La Argentina
Qui est La Argentina ?
Antonia Mercé y Luque, connue sous le nom de La Argentina, naquit à Buenos Aires en 1890, fille de parents espagnols qui étaient professeurs et premiers danseurs du Teatro Real de Madrid. Elle fut élevée en Espagne dès l’âge de six ans, se formant directement auprès de ses propres parents, et fit ses débuts professionnels à quatorze ans au Teatro Romea de Madrid, après quoi elle se produisit dans d’autres théâtres de la capitale comme l’Apolo, le Príncipe Alfonso et la Sala Imperio, ce dernier aux côtés de Raquel Meller et Tórtola Valencia.
Parcours
En 1911, elle s’installa à Paris, point de départ d’une carrière internationale qui la mena, entre 1914 et 1916, en tournée en Allemagne, en Belgique, au Royaume-Uni et en Russie, puis en Amérique : Buenos Aires, l’Uruguay, le Chili, le Venezuela, le Mexique, Cuba et New York. C’est dans cette dernière ville qu’elle créa, en 1916, les “Goyescas” de Granados au Teatro Máxime Elliot’s. En mai 1929, elle fonda à l’Opéra-Comique de Paris le premier ballet espagnol de l’histoire, et en 1933 elle donna un récital en solo à l’Opéra de Paris, chose qu’aucune autre danseuse n’avait faite jusqu’alors dans cette salle. Elle partagea la scène avec des bailaores comme Faíco, Antonio “el de Bilbao”, Vicente Escudero, Miguel Molina et Pastora Imperio, et bénéficia des conseils musicaux de Manuel de Falla en personne.
Style
Elle développa un style raffiné alliant des éléments du ballet classique aux formes traditionnelles ibériques, se spécialisant dans le zapateado, les tangos et les alegrías, ainsi que dans des interprétations dansées d’œuvres d’Albéniz, Granados et Falla ; sa version d‘“El amor brujo”, créée en 1925 au Teatro Trianon Lyrique et recréée à Madrid en 1935 et à Paris en 1936, devint l’une de ses créations les plus mémorables.
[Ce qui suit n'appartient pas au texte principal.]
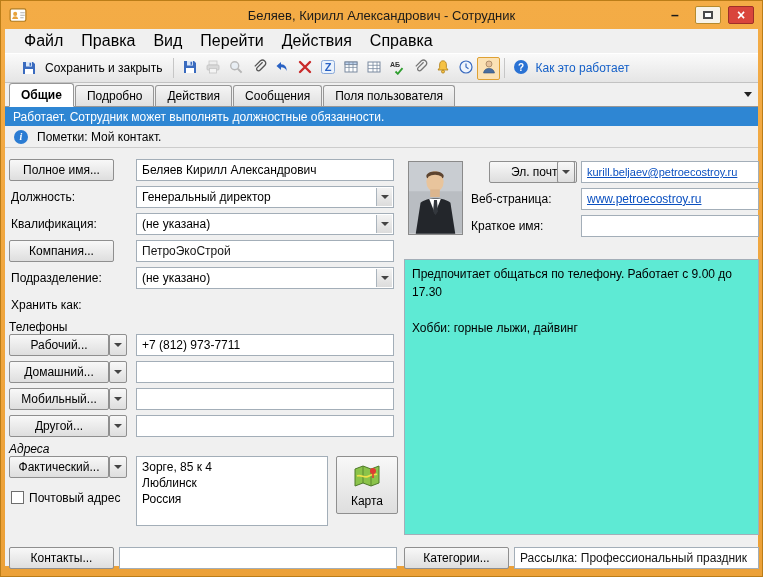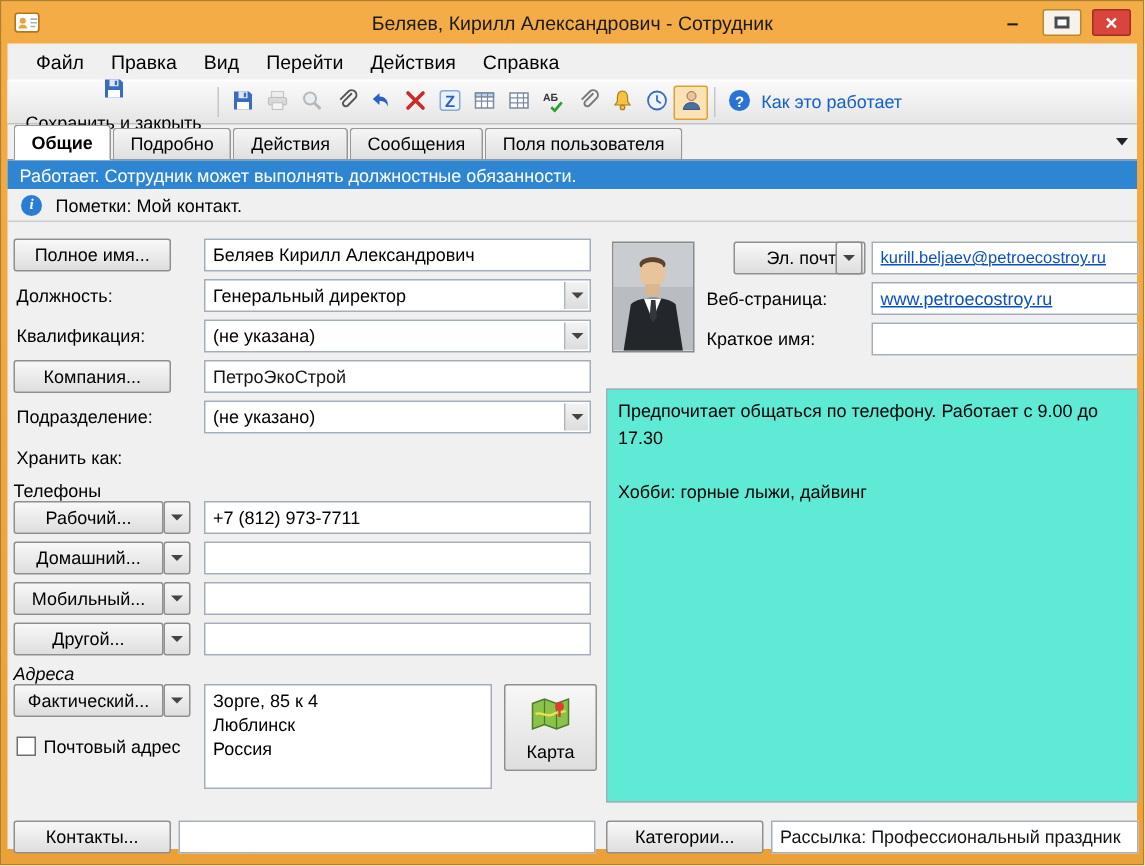--- a/index.html
+++ b/index.html
@@ -19,29 +19,29 @@
   .wc-min { color:#1a1a1a; font-weight:bold; font-size:14px; }
   .wc-max { background:#f7f3ea; border:1px solid #b58a2e; border-radius:2px; }
   .maxglyph { width:10px; height:8px; border:2px solid #4a4a4a; background:#fff; display:block; }
   .wc-close { background:#d9453c; border:1px solid #9e2f28; border-radius:2px;
     color:#fff; font-size:14px; font-weight:bold; }
 
   
   .client { position:absolute; left:4px; right:4px; top:28px; bottom:10px; background:#f0f0f0; }
 
   .menubar { position:absolute; top:0; left:0; right:0; height:24px;
-    display:flex; align-items:center; padding-left:10px; font-size:13px; }
+    display:flex; align-items:center; padding-left:10px; font-size:16px; }
   .menu-item { padding:3px 9px; }
 
   .toolbar { position:absolute; top:24px; left:0; right:0; height:30px;
     display:flex; align-items:center; padding:0 5px;
     background:linear-gradient(#fafafa,#e5e5e5);
     border-top:1px solid #fff; border-bottom:1px solid #c2c2c2; }
   .tb-btn { display:flex; align-items:center; gap:5px; padding:2px 6px;
-    border:1px solid transparent; border-radius:2px;flex-direction:column; }
+    border:1px solid transparent; border-radius:2px; }
   .ticon { width:23px; height:23px; display:flex; align-items:center;
     justify-content:center; border:1px solid transparent; border-radius:2px; }
   .ticon svg { width:16px; height:16px; }
   .ticon.disabled { opacity:.4; }
   .ticon.selected { background:#fbe2b5; border-color:#dfa133; }
   .tb-sep { width:1px; height:20px; background:#c6c6c6; margin:0 4px; }
   .help-link { color:#1560c8; margin-left:3px; }
 
   .tabrow { position:absolute; top:54px; left:0; right:0; height:24px;
     display:flex; align-items:flex-end; padding-left:4px;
Elle voyagea à Grenade pour étudier de près les danses gitanes du Sacromonte, et fut surnommée « la reine des castagnettes » pour sa maîtrise de cet instrument.
Héritage
Elle reçut la première décoration décernée par la Seconde République espagnole, en 1931, des mains de Manuel Azaña, ainsi que la Légion d’honneur française. Elle mourut d’une crise cardiaque à Bayonne, en France, le 18 juillet 1936. L’Opéra de Paris conserve encore des costumes et objets personnels lui ayant appartenu, et Paris comme Madrid lui rendirent des hommages posthumes au cours des décennies suivantes, en reconnaissance d’une contribution décisive à la danse espagnole du XXe siècle.